(Change listing data)
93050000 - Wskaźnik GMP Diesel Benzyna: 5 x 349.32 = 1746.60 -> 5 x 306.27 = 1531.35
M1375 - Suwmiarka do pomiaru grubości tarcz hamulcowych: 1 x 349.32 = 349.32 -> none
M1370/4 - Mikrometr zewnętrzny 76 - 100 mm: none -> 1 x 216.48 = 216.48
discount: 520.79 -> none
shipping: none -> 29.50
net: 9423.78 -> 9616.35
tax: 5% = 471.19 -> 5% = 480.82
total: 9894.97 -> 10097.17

→ **THE PROBLEM**: Restate the line containing "discount: 520.79 -> none" and every remaining line of the records word for word. Add nothing.

→ **TASK RESPONSE**:
discount: 520.79 -> none
shipping: none -> 29.50
net: 9423.78 -> 9616.35
tax: 5% = 471.19 -> 5% = 480.82
total: 9894.97 -> 10097.17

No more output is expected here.